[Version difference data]
++++++

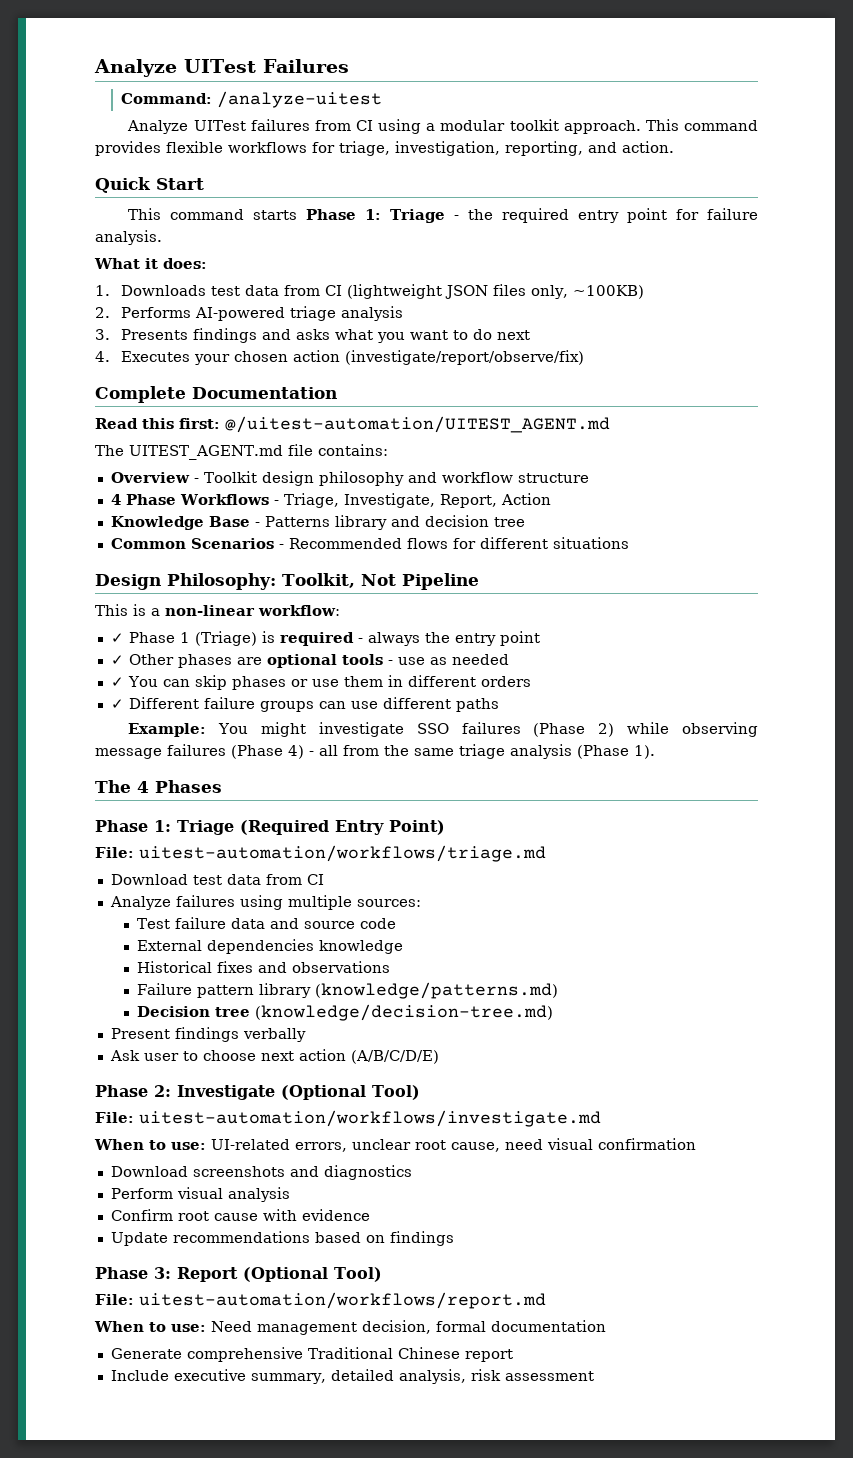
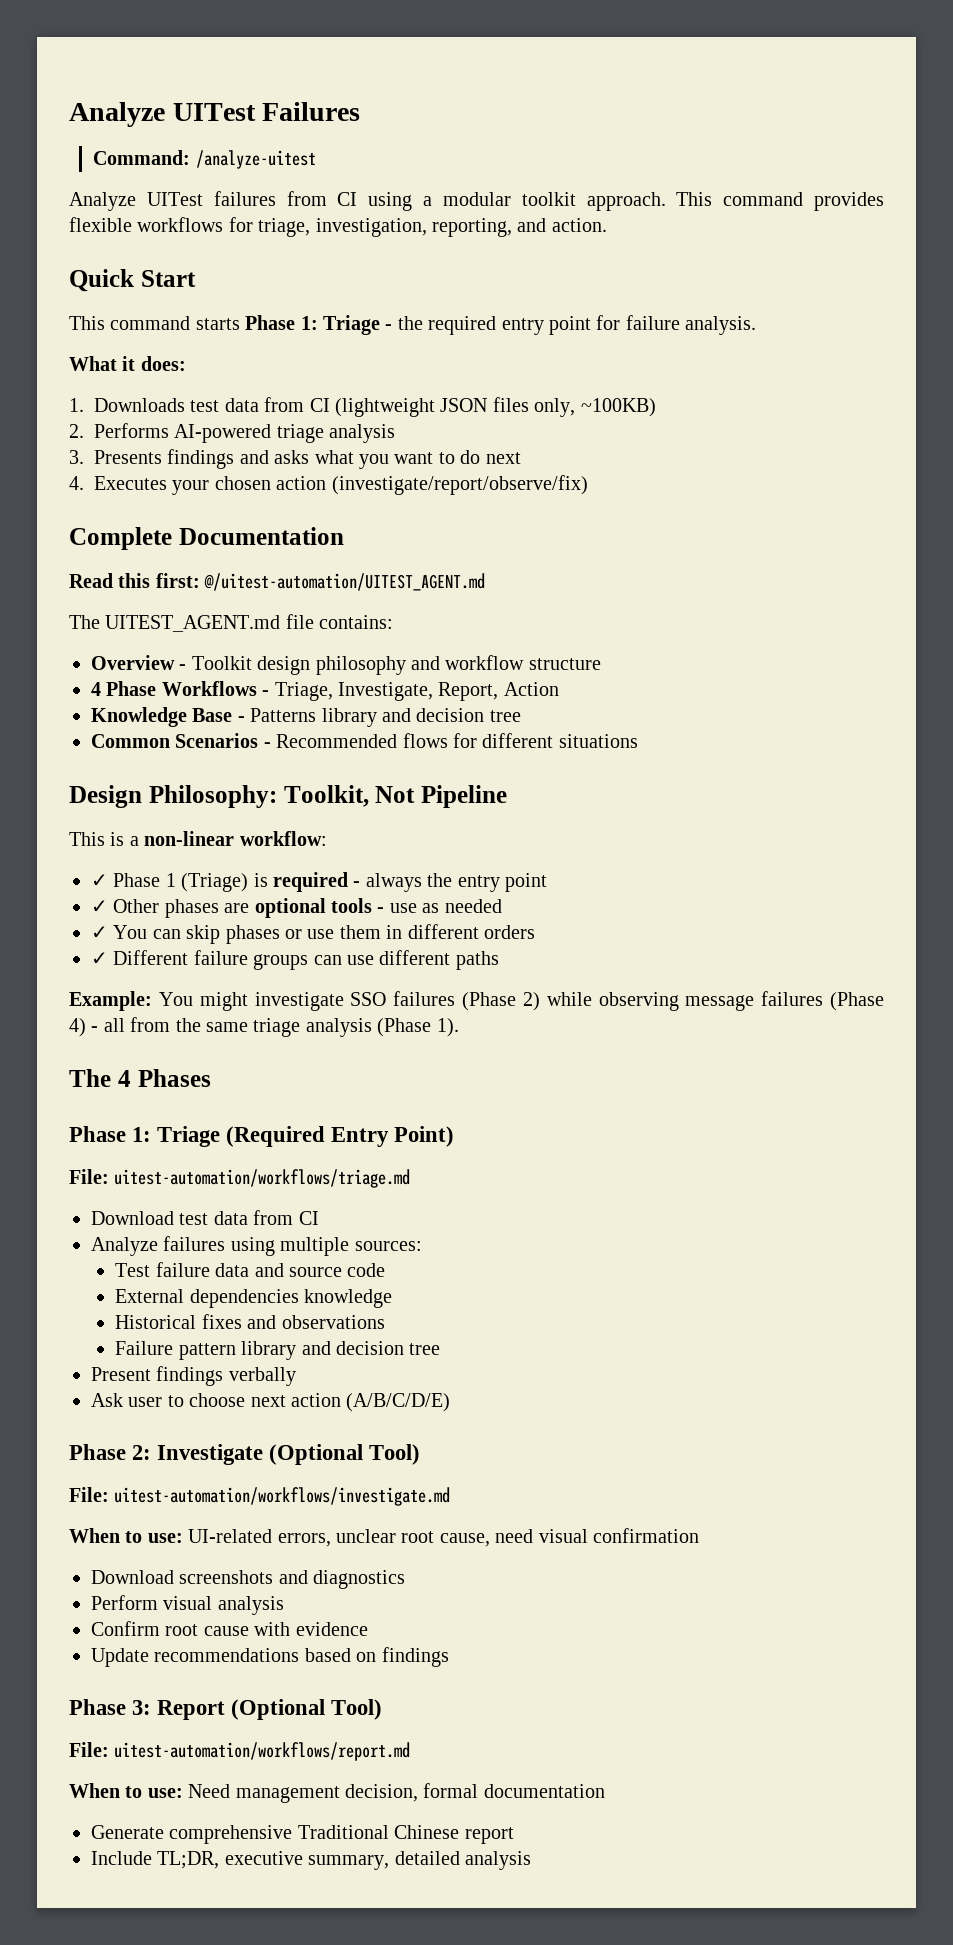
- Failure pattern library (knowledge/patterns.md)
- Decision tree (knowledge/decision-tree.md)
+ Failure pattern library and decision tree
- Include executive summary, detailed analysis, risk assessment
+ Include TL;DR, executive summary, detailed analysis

++++++

● **EXERCISE GOAL**
Using the records above, please repeat the line with "and decision tree" and every line after it exactly, and give no other text.

● **SOLVED EXERCISE**
+ Failure pattern library and decision tree
- Include executive summary, detailed analysis, risk assessment
+ Include TL;DR, executive summary, detailed analysis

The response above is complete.